2. Itch.io has more curation than Steam by willing to ban everything that is
"malicious, derogatory, discriminatory, bullying, harassing, [or] demeaning" than aforementioned
3. $100 USD is extremely nominal expense when we consider the opportunity cost of producing games from hundreds of hours to tens of thousands for indie gamedevs and is later returned if enough copies are sold; it's more of a symbolic buy-in to filter out someone's half-finished computer science assignment clone of Pong, Snake, Chess, etc.
4. I don't understand how Steam is helpful for game ownership.
5. Disagreeing with others doesn't necessarily mean trolling. Maybe others are trolling, but I certainly am not.
GamezRanker: So you don't want games removed from sale/barred from GOG due to "complaints of many gamers", yet are seemingly ok with games kept off of GOG if staff find them to not be "good"?

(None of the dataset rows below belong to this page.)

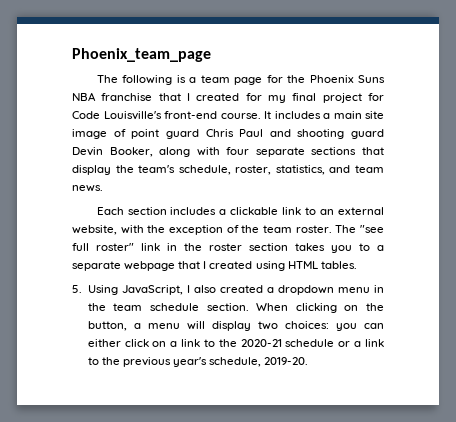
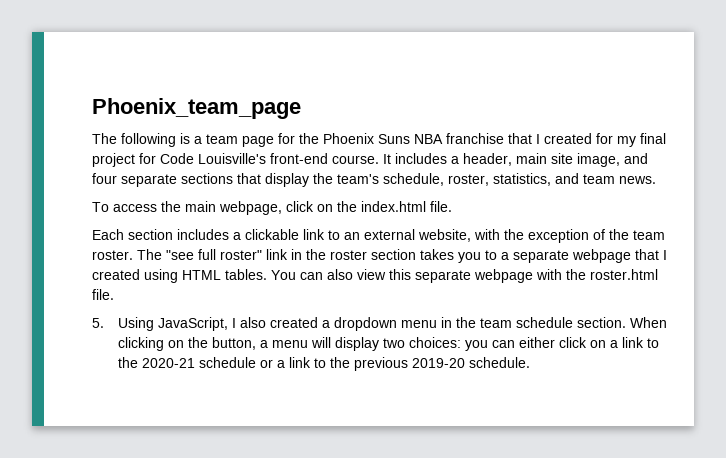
- It includes a main site image of point guard Chris Paul and shooting guard Devin Booker, along with four separate sections that display the team's schedule, roster, statistics, and team news.
+ It includes a header, main site image, and four separate sections that display the team's schedule, roster, statistics, and team news.
+ To access the main webpage, click on the index.html file.
+ You can also view this separate webpage with the roster.html file.
- When clicking on the button, a menu will display two choices: you can either click on a link to the 2020-21 schedule or a link to the previous year's schedule, 2019-20.
+ When clicking on the button, a menu will display two choices: you can either click on a link to the 2020-21 schedule or a link to the previous 2019-20 schedule.

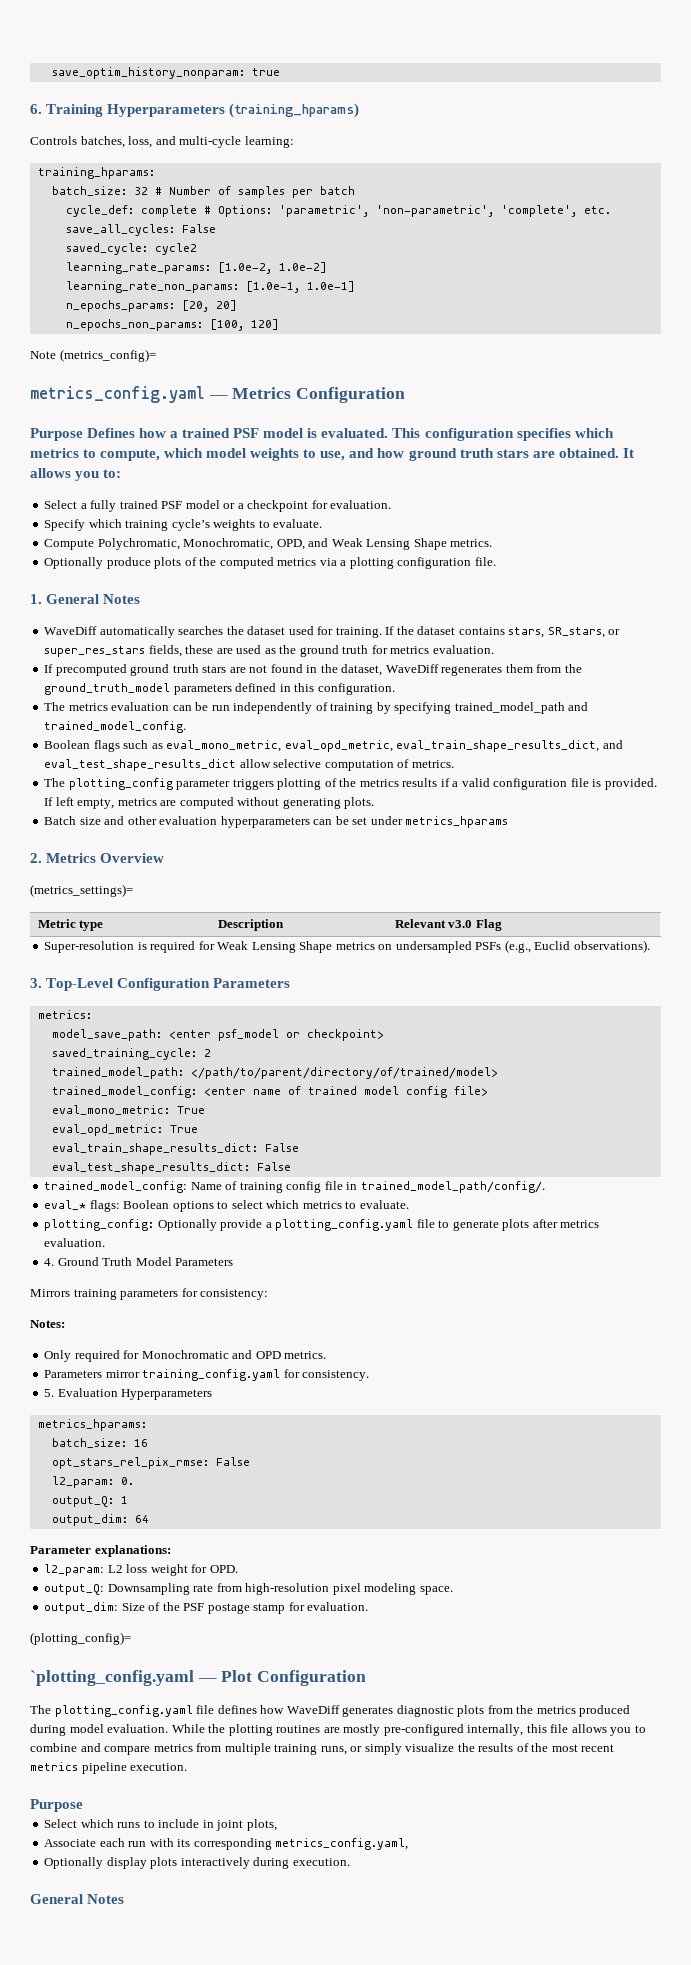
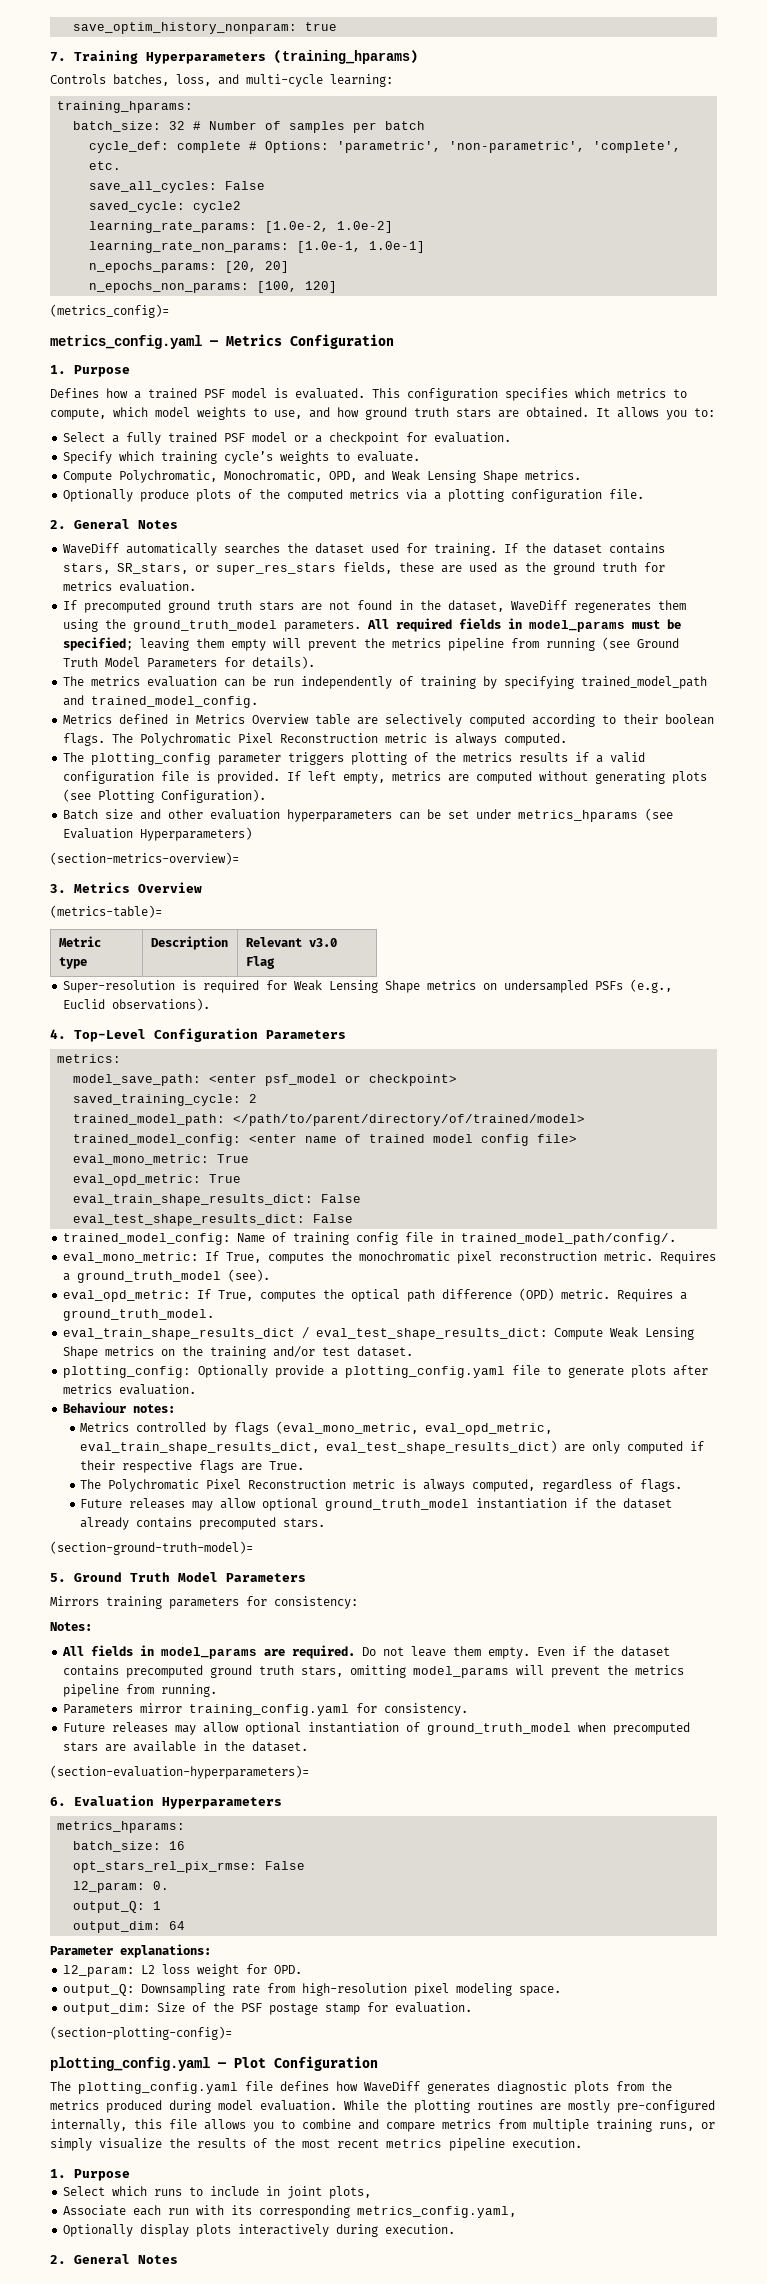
- 6. Training Hyperparameters (training_hparams)
+ 7. Training Hyperparameters (training_hparams)
- Note (metrics_config)=
+ (metrics_config)=
  metrics_config.yaml — Metrics Configuration
- Purpose Defines how a trained PSF model is evaluated.
+ 1. Purpose
+ Defines how a trained PSF model is evaluated.
  Optionally produce plots of the computed metrics via a plotting configuration file.
- 1. General Notes
+ 2. General Notes
- If precomputed ground truth stars are not found in the dataset, WaveDiff regenerates them from the ground_truth_model parameters defined in this configuration.
+ If precomputed ground truth stars are not found in the dataset, WaveDiff regenerates them using the ground_truth_model parameters. All required fields in model_params must be specified; leaving them empty will prevent the metrics pipeline from running (see Ground Truth Model Parameters for details).
- Boolean flags such as eval_mono_metric, eval_opd_metric, eval_train_shape_results_dict, and eval_test_shape_results_dict allow selective computation of metrics.
+ Metrics defined in Metrics Overview table are selectively computed according to their boolean flags. The Polychromatic Pixel Reconstruction metric is always computed.
- If left empty, metrics are computed without generating plots.
+ If left empty, metrics are computed without generating plots (see Plotting Configuration).
- Batch size and other evaluation hyperparameters can be set under metrics_hparams
- 2. Metrics Overview
+ Batch size and other evaluation hyperparameters can be set under metrics_hparams (see Evaluation Hyperparameters)
+ (section-metrics-overview)=
+ 3. Metrics Overview
- (metrics_settings)=
+ (metrics-table)=
- 3. Top-Level Configuration Parameters
+ 4. Top-Level Configuration Parameters
- eval_* flags: Boolean options to select which metrics to evaluate.
+ eval_mono_metric: If True, computes the monochromatic pixel reconstruction metric. Requires a ground_truth_model (see).
+ eval_opd_metric: If True, computes the optical path difference (OPD) metric. Requires a ground_truth_model.
+ eval_train_shape_results_dict / eval_test_shape_results_dict: Compute Weak Lensing Shape metrics on the training and/or test dataset.
- 4. Ground Truth Model Parameters
+ Behaviour notes:
+ Metrics controlled by flags (eval_mono_metric, eval_opd_metric, eval_train_shape_results_dict, eval_test_shape_results_dict) are only computed if their respective flags are True.
+ The Polychromatic Pixel Reconstruction metric is always computed, regardless of flags.
+ Future releases may allow optional ground_truth_model instantiation if the dataset already contains precomputed stars.
+ (section-ground-truth-model)=
+ 5. Ground Truth Model Parameters
- Only required for Monochromatic and OPD metrics.
+ All fields in model_params are required. Do not leave them empty. Even if the dataset contains precomputed ground truth stars, omitting model_params will prevent the metrics pipeline from running.
- 5. Evaluation Hyperparameters
+ Future releases may allow optional instantiation of ground_truth_model when precomputed stars are available in the dataset.
+ (section-evaluation-hyperparameters)=
+ 6. Evaluation Hyperparameters
- (plotting_config)=
- `plotting_config.yaml — Plot Configuration
+ (section-plotting-config)=
+ plotting_config.yaml — Plot Configuration
  While the plotting routines are mostly pre-configured internally, this file allows you to combine and compare metrics from multiple training runs, or simply visualize the results of the most recent metrics pipeline execution.
- Purpose
+ 1. Purpose
  Optionally display plots interactively during execution.
- General Notes
+ 2. General Notes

Because Devotion has unique features that makes it different from a low quality hentai game being rejected here:
1.
Devotion was legitimately well-received by critics before the Steam fiasco between Feb 19-25, 2019 and the GOG fiasco in Dec 16, 2020.
2.
Chinese patriots on Weibo review bombed a game simply because they found a political easter egg offensive, which shouldn't have been a significant deciding factor in any game.
3. Those same patriots somehow exerted enough pressure to an extent that the rest of the global population couldn't play the game legitimately until it was released on the gamedev's store despite China owning 25% of the global video game market.
4. Because of the lack of transparency surrounding the CCP's involvement on this fiasco, the ambiguity of this case ranges from private censorship issue that is largely non-actionable to a government-sanctioned censorship issue that had consequentail international effects on freedom of expression.
5. Red Candle Games is the underdog most people want to root for.
In contrast:
1. Low quality hentai games often have unfavourable spread of reviews. Good examples are user reviews of Sakura [*] games on vndb.org with averages of 5-6/10 in their genre-specific community.
2. Review bombing hentai games isn't a prevalent issue on prominent review websites.
3. Poor reviews don't stop these games from being publicly distributed in an accessible manner on Steam or the other sites TomNuke listed.
4. While there's a possibility that governments could be censoring this material, it's not to an extent that affects global access to this material and therefore not as severe.
5. There's no clear underdog status here with hentai gamedevs because some people can't dissociate pedophilia with these games (there's not much research on whether these games or hentai do cause people to become pedophiles either).
Therefore, it's entirely reasonable to curate high quality games and still criticize GOG for not publishing Devotion.